- Aim of the exercise -
Give the number of lines in this listing that contain "html", with no other words.

- Supplied entries -
= = = = =

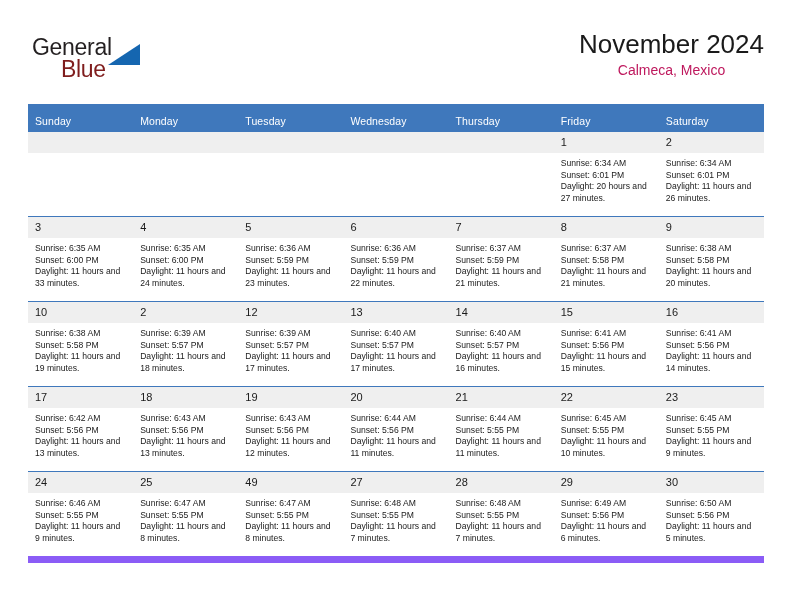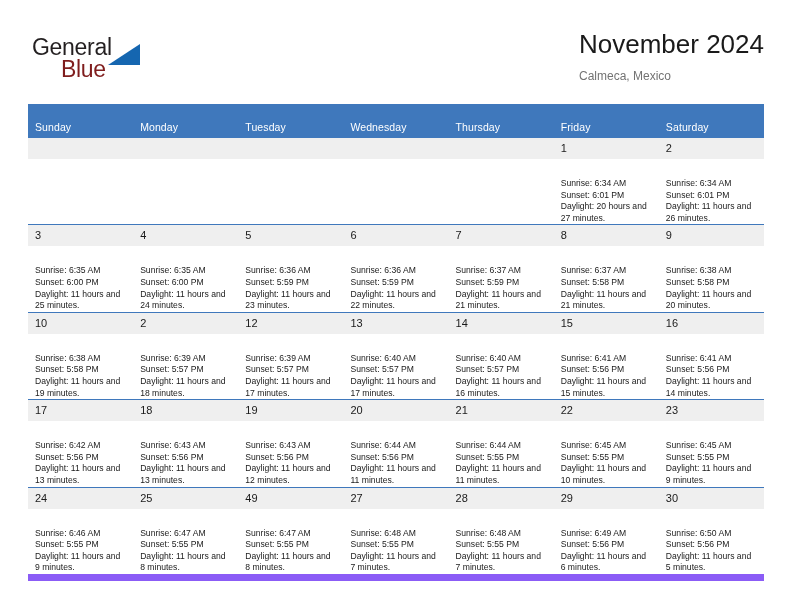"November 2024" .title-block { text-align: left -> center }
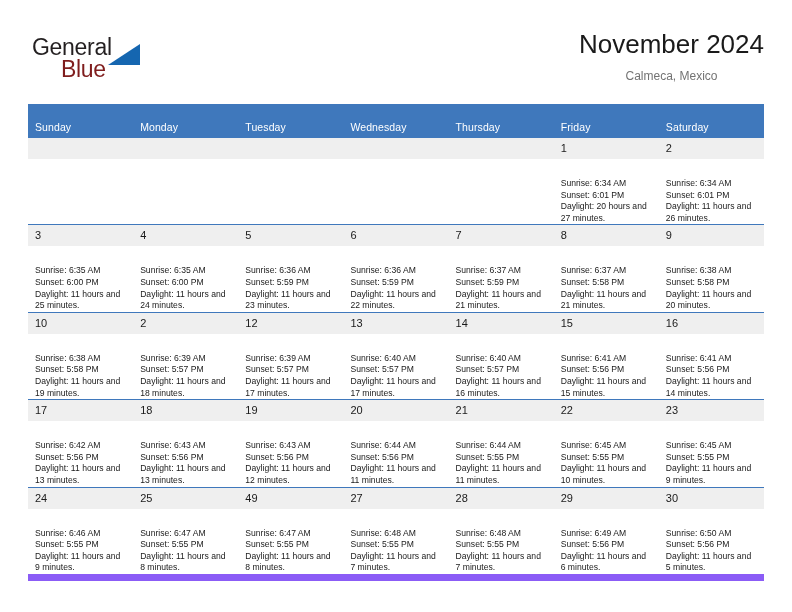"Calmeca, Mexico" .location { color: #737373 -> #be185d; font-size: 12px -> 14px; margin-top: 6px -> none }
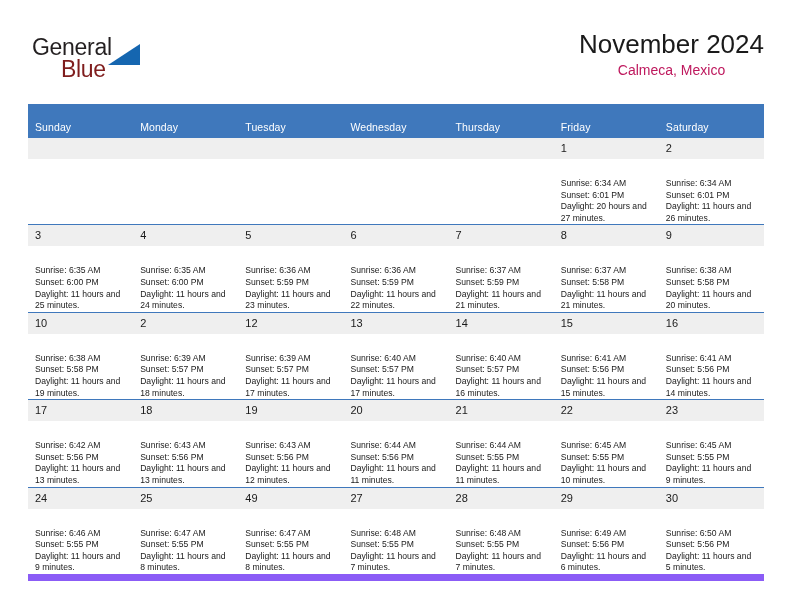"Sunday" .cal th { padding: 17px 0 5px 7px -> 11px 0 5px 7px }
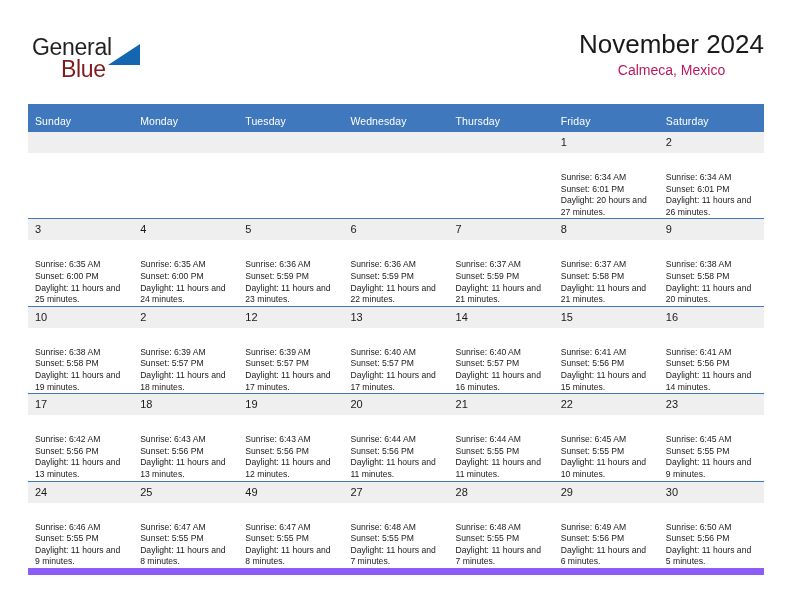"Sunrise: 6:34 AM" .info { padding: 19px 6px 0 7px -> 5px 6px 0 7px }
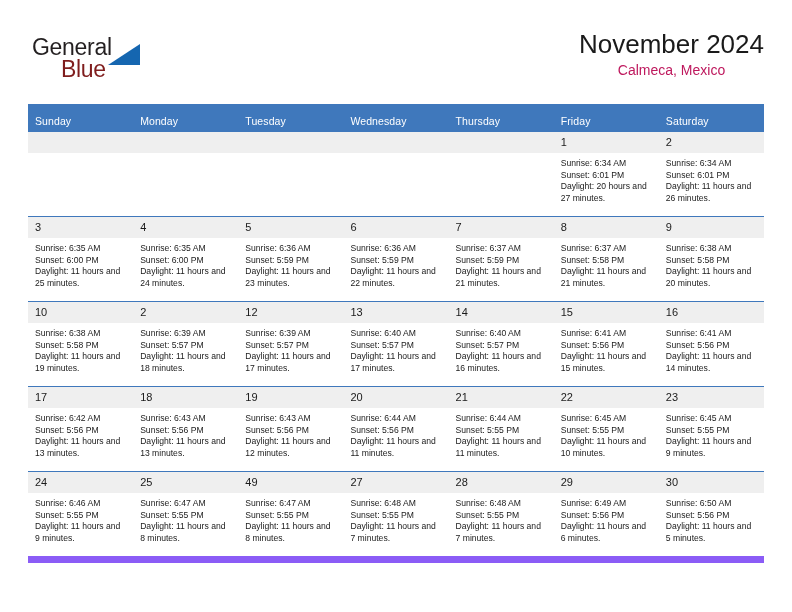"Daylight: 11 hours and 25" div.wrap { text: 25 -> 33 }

= = = = =

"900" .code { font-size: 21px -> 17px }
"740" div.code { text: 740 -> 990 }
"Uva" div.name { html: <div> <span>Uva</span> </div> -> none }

= = = = =

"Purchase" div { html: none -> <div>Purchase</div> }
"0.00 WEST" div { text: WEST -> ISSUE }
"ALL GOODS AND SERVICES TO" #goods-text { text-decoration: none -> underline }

= = = = =

- Exercise answer -
2